Given my general temperament, then, I have never, in seventeen years of ordained ministry, succumbed to the increasingly popular practice of liturgically blessing animals on or around the feast day of St Francis of Assisi. Until now. Maybe I've had a pastoral epiphany. Maybe I'm getting all emotionally squishy in my old age. Maybe my Jungian uncounscious really adores animals. Or maybe I'm shamelessly pandering to popular demand. But with comparatively little publicity, 31 humans, an uncounted number of dogs, one (very brave) cat and one (rather oblivious) fish turned up in the Hoffman Memorial Garden at St John's this afternoon for the Blessing of Animals. There were only a couple of minor canine scuffles. Beyond that, everything went smoothly and expeditiously, and everyone (the humans, at any rate) seemed pleased.

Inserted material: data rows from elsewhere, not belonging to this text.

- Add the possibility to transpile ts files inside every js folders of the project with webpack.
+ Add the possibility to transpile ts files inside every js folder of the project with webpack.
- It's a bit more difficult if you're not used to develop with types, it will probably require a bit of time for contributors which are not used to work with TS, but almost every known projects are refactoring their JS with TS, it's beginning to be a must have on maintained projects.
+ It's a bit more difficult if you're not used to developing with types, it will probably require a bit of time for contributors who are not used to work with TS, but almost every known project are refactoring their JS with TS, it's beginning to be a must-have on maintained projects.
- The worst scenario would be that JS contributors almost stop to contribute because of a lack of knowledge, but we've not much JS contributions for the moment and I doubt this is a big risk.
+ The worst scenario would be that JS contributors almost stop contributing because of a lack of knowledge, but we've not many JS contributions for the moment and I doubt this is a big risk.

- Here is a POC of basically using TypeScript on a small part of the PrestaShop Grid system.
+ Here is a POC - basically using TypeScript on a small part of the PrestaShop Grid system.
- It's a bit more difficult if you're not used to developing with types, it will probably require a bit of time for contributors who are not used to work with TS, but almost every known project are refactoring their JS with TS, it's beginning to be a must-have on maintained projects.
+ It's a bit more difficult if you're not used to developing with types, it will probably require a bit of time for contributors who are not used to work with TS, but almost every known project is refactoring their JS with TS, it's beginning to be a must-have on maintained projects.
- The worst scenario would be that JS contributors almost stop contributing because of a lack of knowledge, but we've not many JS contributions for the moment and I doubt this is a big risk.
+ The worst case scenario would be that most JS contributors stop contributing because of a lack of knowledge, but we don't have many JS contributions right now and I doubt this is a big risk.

When I was first ordained, the rector whom I served as curate told me he had abandoned the practice because some child's pet rodent had keeled over and died immediately upon receiving a blessing. Such events raise rather tricky issues of pastoral theology that a prudent cleric would want to avoid if at all possible. By God's mercy, I was spared such a fate today, for which I am immensely grateful. So I suppose I'll do it again next year.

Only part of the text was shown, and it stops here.